Dublin is very much in the throes of a sexual revolution right now, one with a distinctly new Ireland twist. The women of the Celtic Tiger, these feisty flame-haired tigresses are only too happy to show the boys a good time – but there are rules.

Chatting up or getting chatted up is relatively easy these days in Dublin. The smoking ban has made it a cinch – if you smoke. Simply leave the warmth of the smoke free bar, venture outdoors and huddle under a cloud of smoke and a mushroom heater with a bunch of like-minded soon-to-be lung cancer patients. So much fun is this social activity that it spawned a whole new term of its own: ‘smirting’, a mix of smoking and flirting. Get close and let the conversation commence.

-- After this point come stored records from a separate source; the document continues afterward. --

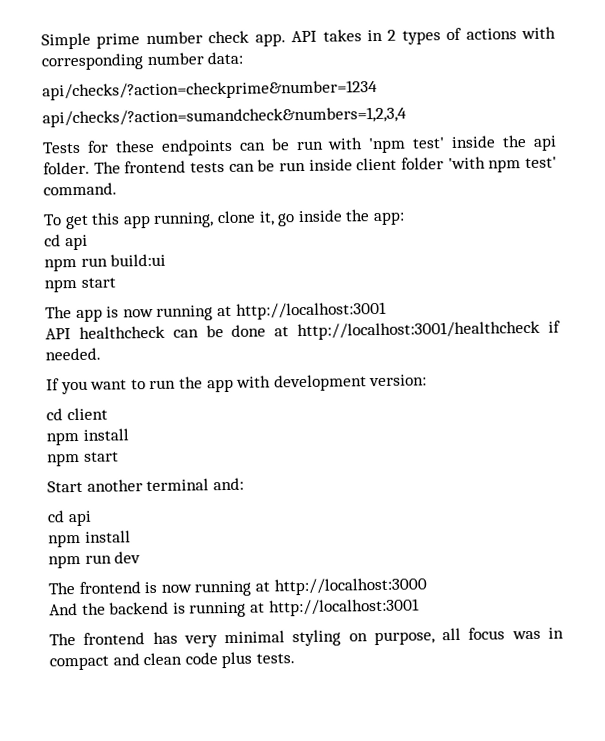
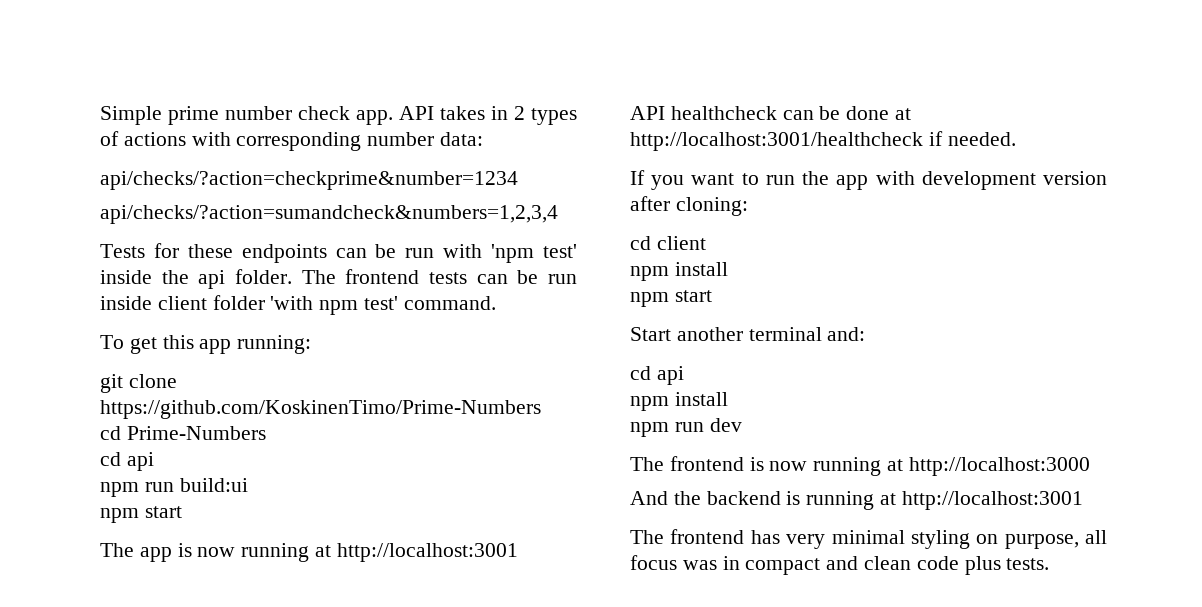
- To get this app running, clone it, go inside the app:
+ To get this app running:
+ git clone https://github.com/KoskinenTimo/Prime-Numbers
+ cd Prime-Numbers
- If you want to run the app with development version:
+ If you want to run the app with development version after cloning:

Here, however, the ground rules begin to rear their ambitious heads. Any random Dublin dude will tell you that the first question the local lasses are most likely to ask will be: “Do you have a house?” Yes, it seems the Dub girls will only get frisky if there are assets in the coffers. Although filling them to the brim with whisky may also have similar effects. Racked with catholic guilt, said Dublin girl will vanish by dawn leaving no nasty hanger-on hangover to fret about. Dublin girls are everything and discreet.

The Irish accent was recently voted the sexiest in the world. With only a handful of the blaggards living on a scrap of land, millions of tourists are forced to travel to Ireland every year to savour the liquid brogue (more than 6 million visitors pass through Dublin airport annually). As luck would have it, the Irish have been blessed with the gift of the gab and cannot resist an audience. This makes everyone happy.

In short, Dubliners are a fun loving bunch, which the wayward traveller hoping to find some love and adventure will appreciate.

Like every city Dublin has its hardcore corners too. The first lap-dancing club opened about six or seven years ago. The archbishop, a few parish priests and scores of old ladies had hernias on the spot convinced it would destroy the moral fibre of the nation. Peter Stringellow opened a Dublin branch of his famous London club in early 2007. It closed six months later. No punters. Not that Dublin doesn’t have its fair share of dodgy dives and dirty old men, but unless you fit that category, it’s not obvious.

Dublin is young, cash rich and carefree. It’s a party. There are good times to be had…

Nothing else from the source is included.